Tuesday, March 20, 2012

1203.3889 (Brian Skinner et al.)

Theory of hopping conduction in arrays of doped semiconductor
nanocrystals
   [PDF]

Brian Skinner, Tianran Chen, B. I. Shklovskii
The resistivity of a dense crystalline array of semiconductor nanocrystals (NCs) depends in a sensitive way on the level of doping as well as on the NC size and spacing. The choice of these parameters determines whether electron conduction through the array will be characterized by activated nearest-neighbor hopping or variable-range hopping (VRH). Thus far, no general theory exists to explain how these different behaviors arise at different doping levels and for different types of NCs.

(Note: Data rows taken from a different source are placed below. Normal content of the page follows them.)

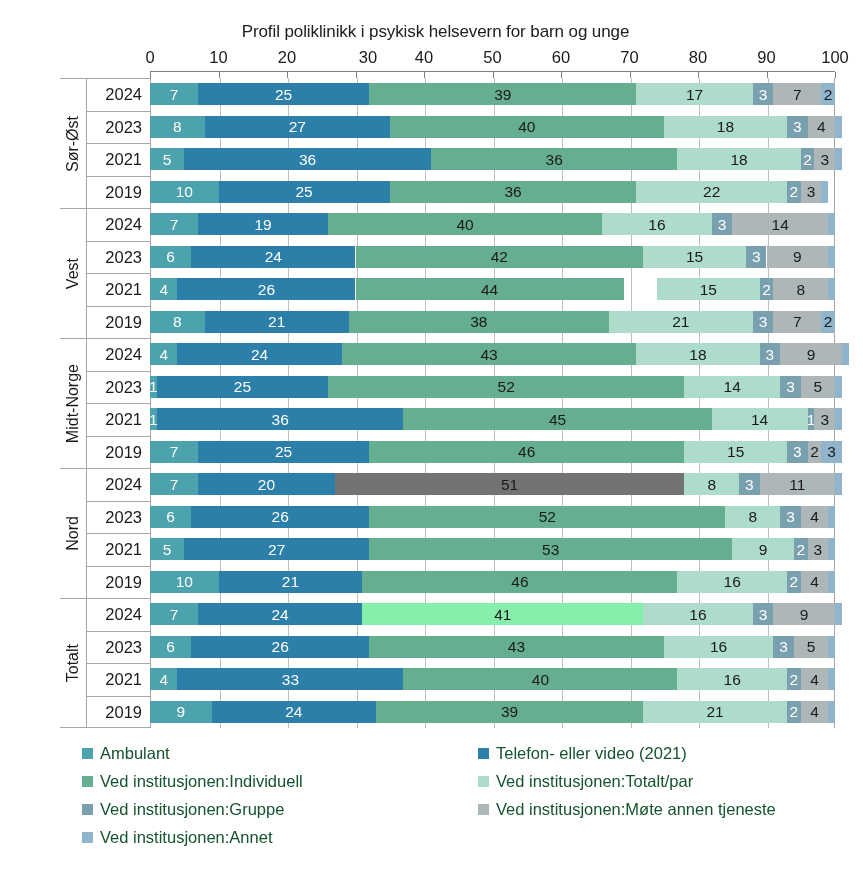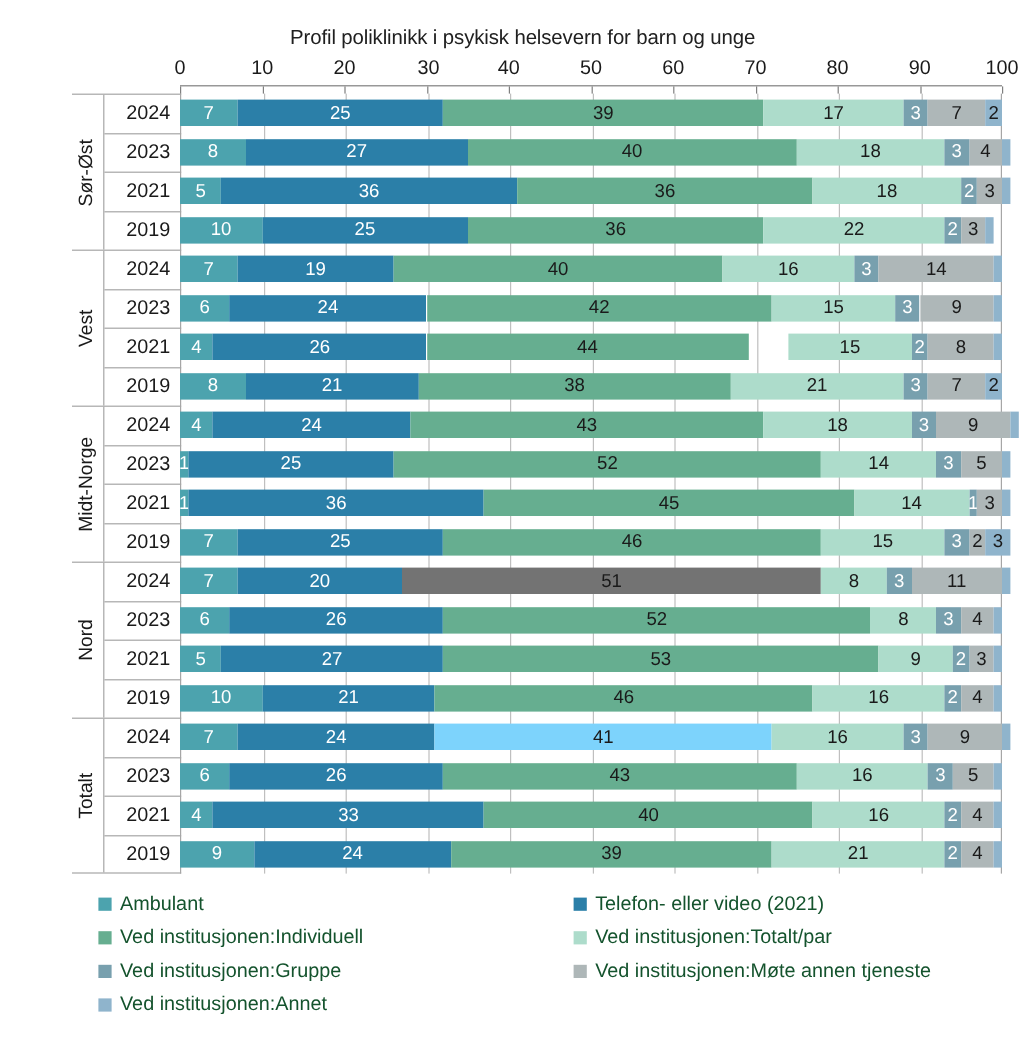--- a/index.html
+++ b/index.html
@@ -168,7 +168,7 @@
       <div class="axis-tick-label" style="left: 0px;">0</div>
       <div class="axis-tick-label" style="left: 68.5px;">10</div>
       <div class="axis-tick-label" style="left: 137px;">20</div>
-      <div class="axis-tick-label" style="left: 207px;">30</div>
+      <div class="axis-tick-label" style="left: 218px;">30</div>
       <div class="axis-tick-label" style="left: 274px;">40</div>
       <div class="axis-tick-label" style="left: 342.5px;">50</div>
       <div class="axis-tick-label" style="left: 411px;">60</div>

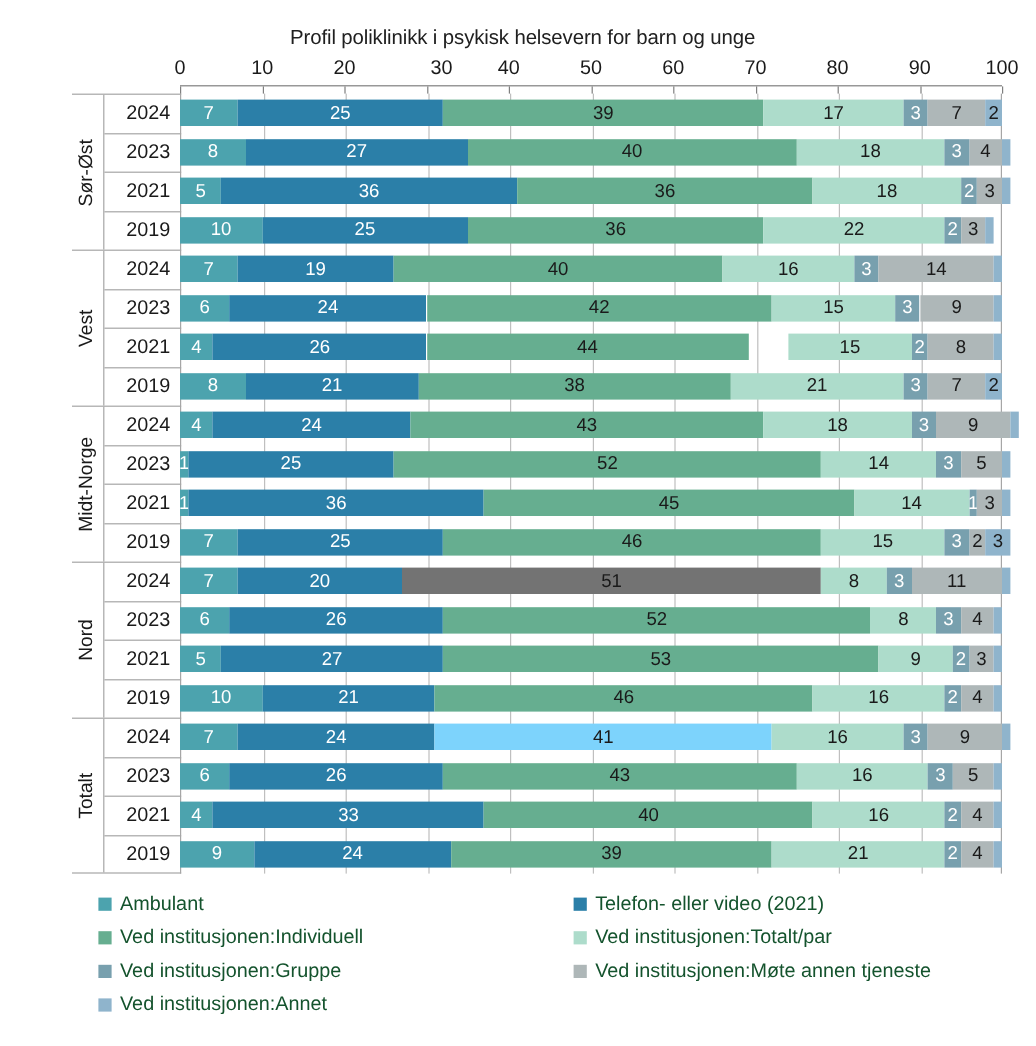--- a/index.html
+++ b/index.html
@@ -594,7 +594,7 @@
         <div class="seg" title="Telefon- eller video (2021): 24" style="left: 47.95px; width: 164.4px; background: rgb(43, 127, 168);">
           <span class="lbl lbl-white">24</span>
         </div>
-        <div class="seg" title="Ved institusjonen:Individuell: 41" style="left: 212.35px; width: 280.85px; background: #7dd3fc;">
+        <div class="seg" title="Ved institusjonen:Individuell: 41" style="left: 212.35px; width: 280.85px; background: #86efac;">
           <span class="lbl lbl-dark">41</span>
         </div>
         <div class="seg" title="Ved institusjonen:Familie/par: 16" style="left: 493.2px; width: 109.6px; background: rgb(173, 220, 203);">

In this paper we examine a simple theoretical model of an array of doped semiconductor NCs that can explain the transition from activated transport to VRH. We show that in sufficiently small NCs, the fluctuations in donor number from one NC to another provide sufficient disorder to produce charging of some NCs, driven by the large gaps between shells of the quantum confinement energy. This gap-driven charging produces a Coulomb gap in the electron density of states at the Fermi level and leads to VRH at low temperature. We use a simple computer simulation to identify different regimes of conduction in the space of temperature, doping level, and NC diameter. We also discuss the implications of our results for large NCs with external impurity charges and for NCs that are gated electrochemically.